23 Cette question de l’appropriation et de la négociation des normes nutritionnelles est précisément au cœur de l’article de Solenn Carof, qui l’élargit dans le cadre d’une approche comparative entre l’Allemagne, l’Angleterre et la France. L’auteure se penche sur la manière dont l’injonction médicale et sociale de contrôler son alimentation est reçue par les femmes étiquetées comme en surpoids ou obèse dans ces pays, en fonction de leurs caractéristiques sociales. L’étude des 86 entretiens réalisés et des questionnaires recueillis fait apparaître que les réponses apportées à cette exigence de contrôle pondéral varient fortement selon les pays, du fait notamment des différences de normes alimentaires qui y sont incorporées.

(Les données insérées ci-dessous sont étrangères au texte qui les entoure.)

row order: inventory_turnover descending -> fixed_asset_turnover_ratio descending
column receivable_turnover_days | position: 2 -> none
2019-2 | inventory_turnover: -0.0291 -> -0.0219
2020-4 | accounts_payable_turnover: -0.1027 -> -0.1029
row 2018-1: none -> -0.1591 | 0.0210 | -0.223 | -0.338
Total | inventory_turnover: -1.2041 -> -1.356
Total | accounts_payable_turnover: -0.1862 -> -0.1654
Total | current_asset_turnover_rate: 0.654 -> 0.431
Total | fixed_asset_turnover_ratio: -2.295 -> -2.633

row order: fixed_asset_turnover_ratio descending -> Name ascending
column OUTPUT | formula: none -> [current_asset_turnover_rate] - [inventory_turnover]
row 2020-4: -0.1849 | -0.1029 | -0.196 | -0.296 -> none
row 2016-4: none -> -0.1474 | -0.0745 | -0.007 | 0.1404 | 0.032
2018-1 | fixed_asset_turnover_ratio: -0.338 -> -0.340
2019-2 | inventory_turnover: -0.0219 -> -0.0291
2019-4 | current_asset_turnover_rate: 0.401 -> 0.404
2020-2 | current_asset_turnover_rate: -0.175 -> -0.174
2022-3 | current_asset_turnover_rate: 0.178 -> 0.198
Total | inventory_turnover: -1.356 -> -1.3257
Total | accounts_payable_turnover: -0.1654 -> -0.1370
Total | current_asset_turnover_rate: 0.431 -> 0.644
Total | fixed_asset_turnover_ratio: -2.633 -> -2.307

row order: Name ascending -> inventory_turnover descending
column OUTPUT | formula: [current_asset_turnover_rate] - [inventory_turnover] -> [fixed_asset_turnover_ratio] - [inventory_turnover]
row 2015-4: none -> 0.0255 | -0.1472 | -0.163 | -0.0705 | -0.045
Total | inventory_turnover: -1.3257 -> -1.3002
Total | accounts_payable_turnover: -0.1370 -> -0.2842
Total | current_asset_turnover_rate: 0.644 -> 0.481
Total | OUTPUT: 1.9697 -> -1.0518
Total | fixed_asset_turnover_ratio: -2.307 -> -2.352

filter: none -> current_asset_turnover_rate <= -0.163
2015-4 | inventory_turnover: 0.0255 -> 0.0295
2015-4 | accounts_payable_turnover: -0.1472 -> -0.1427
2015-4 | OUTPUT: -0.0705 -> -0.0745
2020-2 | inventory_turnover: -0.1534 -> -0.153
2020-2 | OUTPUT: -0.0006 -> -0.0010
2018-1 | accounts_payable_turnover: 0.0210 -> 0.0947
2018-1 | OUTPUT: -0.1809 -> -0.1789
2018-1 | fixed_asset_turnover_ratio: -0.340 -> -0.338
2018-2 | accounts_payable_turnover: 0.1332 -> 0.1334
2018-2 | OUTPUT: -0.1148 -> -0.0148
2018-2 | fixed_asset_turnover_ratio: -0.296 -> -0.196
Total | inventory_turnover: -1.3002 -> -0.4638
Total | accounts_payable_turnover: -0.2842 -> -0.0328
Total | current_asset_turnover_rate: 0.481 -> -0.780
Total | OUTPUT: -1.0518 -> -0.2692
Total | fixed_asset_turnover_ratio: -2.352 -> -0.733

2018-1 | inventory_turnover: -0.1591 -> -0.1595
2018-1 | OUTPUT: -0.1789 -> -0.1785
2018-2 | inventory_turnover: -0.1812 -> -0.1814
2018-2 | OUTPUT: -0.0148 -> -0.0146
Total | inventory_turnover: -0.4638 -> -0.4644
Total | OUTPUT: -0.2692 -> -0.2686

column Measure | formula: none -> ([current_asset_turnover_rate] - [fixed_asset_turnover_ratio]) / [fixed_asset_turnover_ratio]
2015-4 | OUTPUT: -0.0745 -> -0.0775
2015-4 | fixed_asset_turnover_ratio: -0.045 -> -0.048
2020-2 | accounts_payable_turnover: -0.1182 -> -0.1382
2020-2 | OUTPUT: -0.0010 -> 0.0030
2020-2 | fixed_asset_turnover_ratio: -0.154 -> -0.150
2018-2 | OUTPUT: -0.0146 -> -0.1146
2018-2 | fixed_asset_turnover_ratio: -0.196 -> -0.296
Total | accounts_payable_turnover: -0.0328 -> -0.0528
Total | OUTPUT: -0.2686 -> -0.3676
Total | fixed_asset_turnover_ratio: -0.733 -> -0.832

Les discours de ces femmes « trop rondes » et les pratiques qui y sont associées s’inscrivent également dans des positions sociales différenciées, qui les conduisent notamment à considérer que la forte corpulence des membres des milieux populaires est, en lien avec leur alimentation, de leur responsabilité.
24 La question du surpoids et de l’obésité est ainsi aujourd’hui l’exemple le plus marquant du lien entre alimentation et inégalités sociales. Elle est aussi un bon marqueur des inégalités de genre, qui se donnent à voir dans la forte pression exercée sur le corps des femmes et qui trouvent leur traduction dans l’alimentation. Dans l’optique de mieux comprendre ce lien, Faustine Régnier propose une analyse des représentations du corps féminin, de sa mesure et des techniques mises en œuvre pour le transformer en France et aux États-Unis, pays qui semblent s’opposer en termes d’alimentation comme de corpulence. En mobilisant un vaste corpus de conseils d’économie domestique issus de la presse féminine française et américaine (Modes et Travaux et Good Housekeeping) entre 1934 et 2010, l’article étudie la manière dont s’y exprime au fil des décennies le souci de contrôle du poids et la vision du corps féminin associée. Il fait notamment apparaître les liens entre mesure du corps et modes d’intervention : une mesure du corps en centimètres va de pair avec une action extérieure (crèmes, gaine, etc.), tandis qu’une mesure en kilogrammes est liée à une intervention intérieure, principalement au travers de l’alimentation. Cette analyse souligne l’accroissement des contraintes pesant sur le corps et l’alimentation des femmes et rappelle que les inégalités sociales recoupent d’autres inégalités, en particulier celles de genre.
25 En effet, si les inégalités alimentaires rejoignent les inégalités de santé, elles sont également liées aux inégalités de revenu, de diplôme ou encore de logement. Quand le sociologue tente d’éclairer l’action publique, il ne peut que souligner la manière dont ces différentes dimensions interagissent et dont on ne peut lutter contre l’une sans prendre en compte les autres. Encore faut-il ne pas négliger le domaine des pratiques alimentaires qui sont loin d’être anecdotiques. C’est dans cette perspective que se placent les articles de ce dossier en tentant d’apporter des éléments de réponse pour éclairer à la fois notre alimentation et sa sociologie.